09. My Disco - Sunray
Ce morceau incarne tout ce que le minimalisme rock peut avoir de jouissif : une percussion répétitive, une instrumentation dépouillée, la puissance et l’espace incroyable qui se tisse entre chaque note.
10. Yoga - The Fourth Eye
J’ai découver Zak Mering – l’homme derrière Matrix Metals et Outer Limits Recordings – avec une première k7 sur NNF en 2009, Flamingo Breeze. Il n’en finit jamais de multiplier les projets, tous plus surprenants les uns les autres. Sous le pseudonyme de Yoga, il délivre un savant mélange d’ambient lo-fi, de black metal et d’imagerie occulte. Sa dernière collaboration house / disco avec Amanda Brown de LA Vampires est aussi l’un de mes disques de 2010.
11. Ataxia - Another
Sans doute à mes yeux le plus beau morceau de ce jam band éphémère, entre épuration et puissance des mélodies. Les vocaux féminins me touchent particulièrement. John Frusciante est au sommet de son art.
12. Swans – She Lives
Le son de Swans a été une révélation, tant par sa violence que par l’émotion unique que chaque morceau délivre. L’évolution qu’a suivie le groupe témoigne du goût de Gira pour l’exploration, un procédé dans lequel je me retrouve.
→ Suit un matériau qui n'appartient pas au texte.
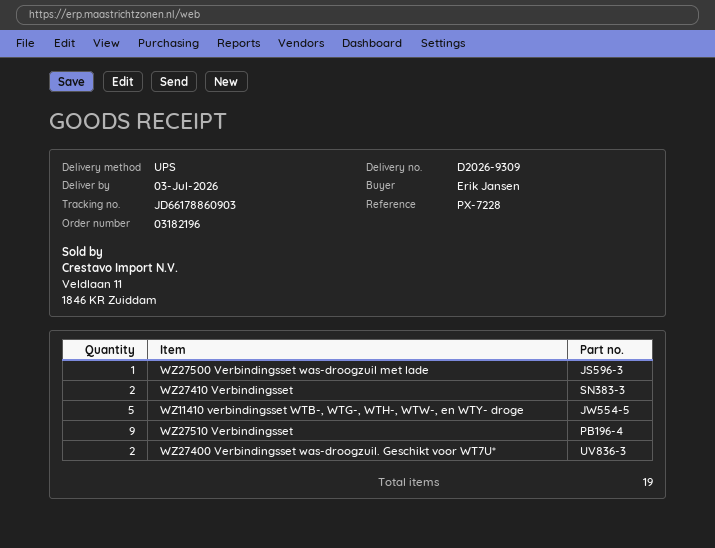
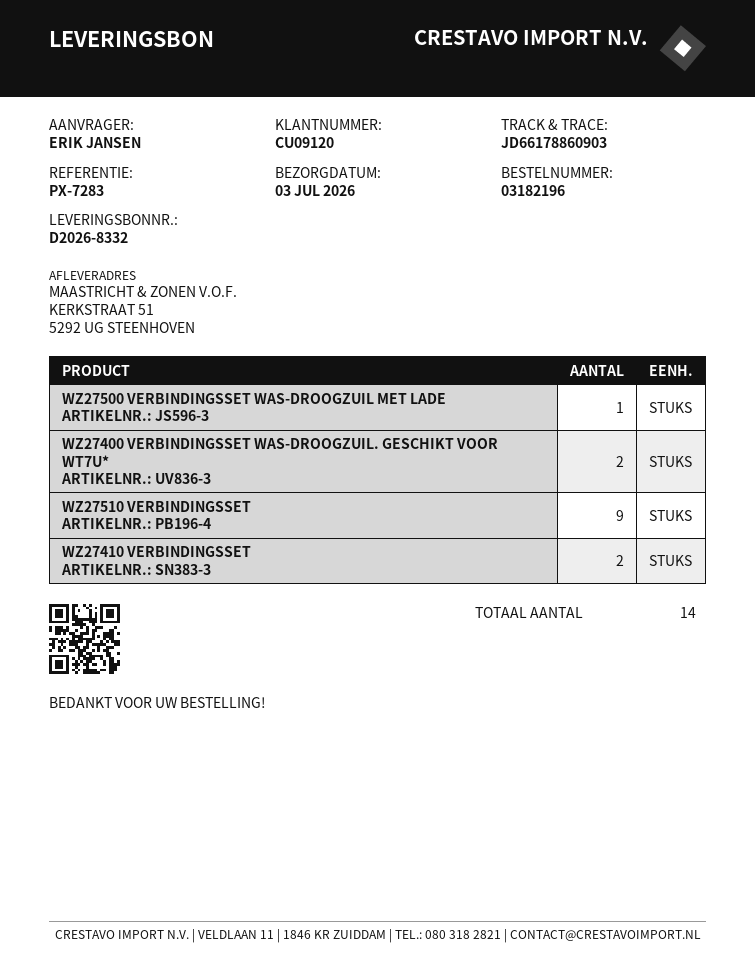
delivery note number: D2026-9309 -> D2026-8332
reference: PX-7228 -> PX-7283
WZ11410 verbindingsset WTB-, WTG-, WTH-, WTW-, en WTY- droge: 5 -> none
total quantity: 19 -> 14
She lives est d’une noirceur incroyable et d’une très grande beauté.
13. J Dilla - Timeless (Instrumental)
Un instrumental jazzy de J Dilla qui reste l’un de mes producteurs préférés.
14. How to Dress Well - Take it On
J’ai découvert How to dress well récemment : sorte de Michael Jackson introverti, acide et lointain, noyé sous des torrents d’échos. Les accents r&b de Love Remains, son dernier album paru sur Tri Angle records, sont magnifiques.
15. The Microphones – I Want Wind to Blow
Avec premier projet de Phil Elvrum a réinventé la pop lo-fi en y intégrant la beauté légère du folk. La découverte de ce groupe fût une révélation.
16. Burial - Dog Shelter
Burial reste pour moi l’artiste phare de la scène dubstep anglaise. Loin de se limiter à cette étiquette, sa musique ne cesse de transcender les genres : jungle, d&b, r&b, minimale, ambient.